Receptor binding of osteoblast-specific factor 1 (OSF-1/HB-GAM) to human osteosarcoma cells promotes cell attachment.

OSF-1/HB-GAM is a member of developmentally regulated growth factors and cytokines. High expression levels of this factor are found in different tissues, e.g., in brain and in bone. We have analyzed the biological function and binding properties of natural OSF-1 to human osteoblasts. Using antibodies raised against the entire OSF-1 molecule or a synthetic carboxy-terminal peptide (amino acids (aa) 110-140) we have investigated the binding sites of rat OSF-1 on human osteoblast-like osteosarcoma cell lines: HOS(TE85) and MG-63. Immunofluorescence microscopic studies and flow cytometric data revealed that OSF-1 is specifically bound to the surface of these cells.
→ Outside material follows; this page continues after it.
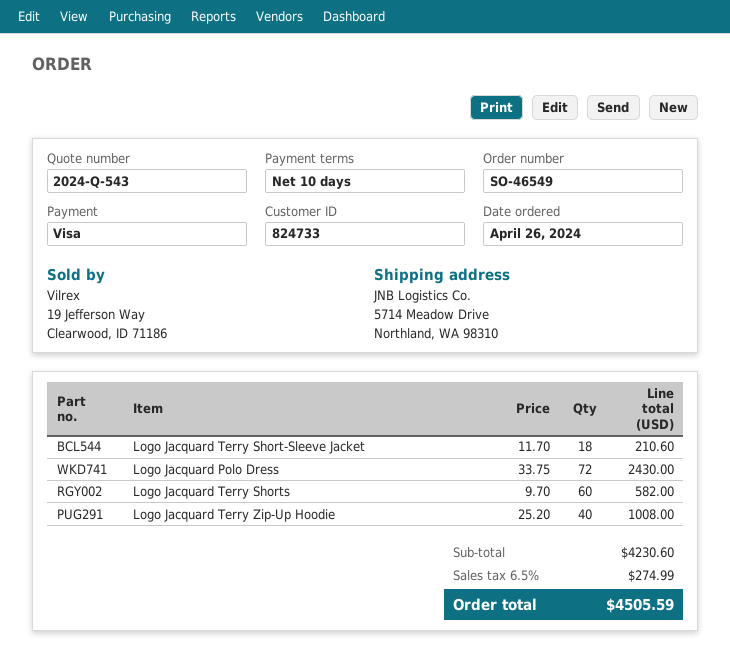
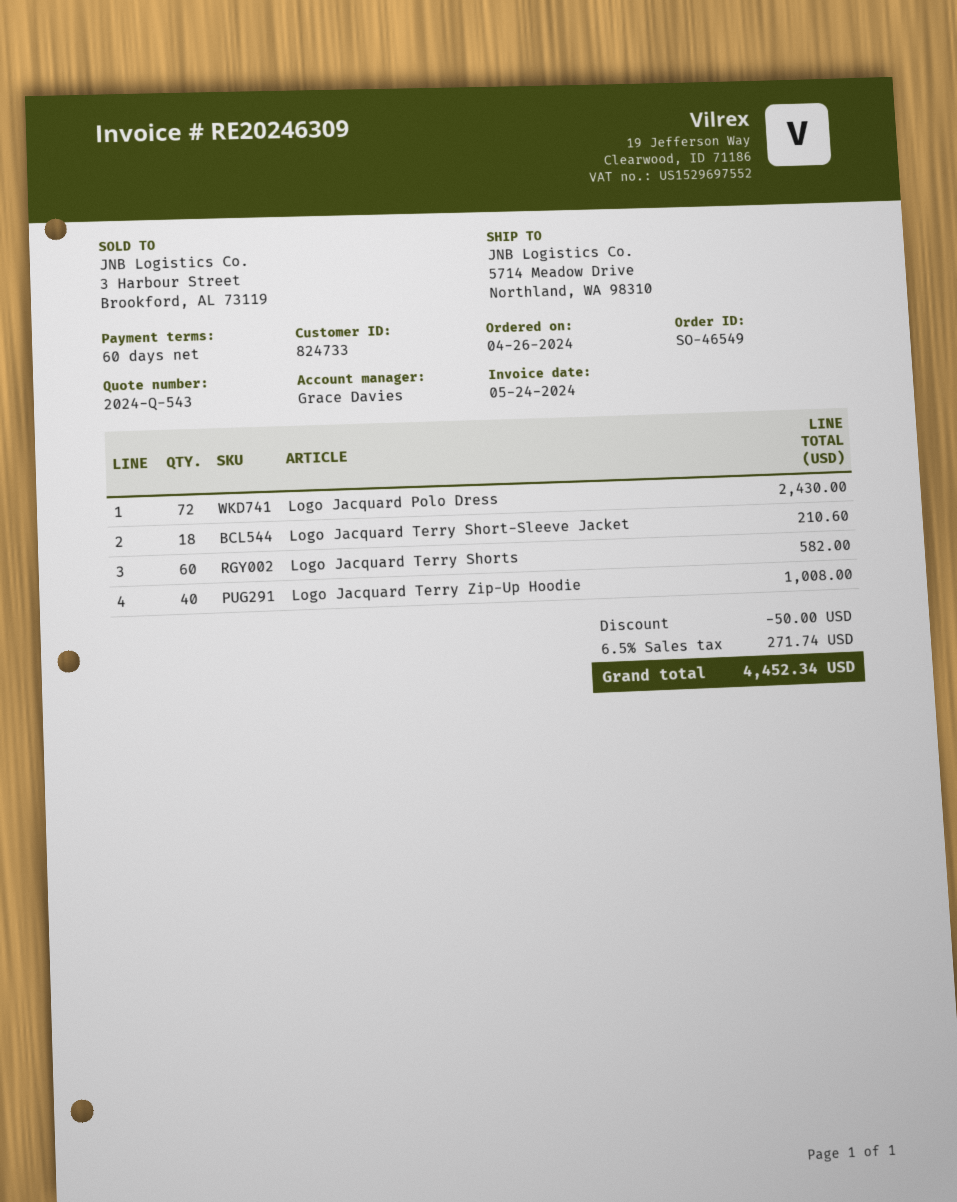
payment terms: 10 days -> 60 days
discount: none -> 50.00
tax: 6.5% = 274.99 -> 6.5% = 271.74
total: 4505.59 -> 4452.34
Further characterization of the binding sites showed that both osteosarcoma cells express two different kinds of binding sites: Besides binding to a specific OSF-1 receptor, OSF-1 also significantly binds to cell surface heparan sulfates. Using the peptide specific polyclonal antibody we show that the carboxy-terminal domain, aa 110 to 140 of OSF-1, seems to be involved in ligand binding. Studies on the biological function of OSF-1 revealed a strong cell attachment promoting activity in vitro. This activity is not diminished after digestion of cell surface heparan sulfates by heparinase I and heparitinase I, demonstrating that the OSF-1 receptor mediates the cell attachment of osteoblasts. Our results indicate that one biological function of OSF-1 is the promotion of osteoblast attachment to the extracellular bone matrix.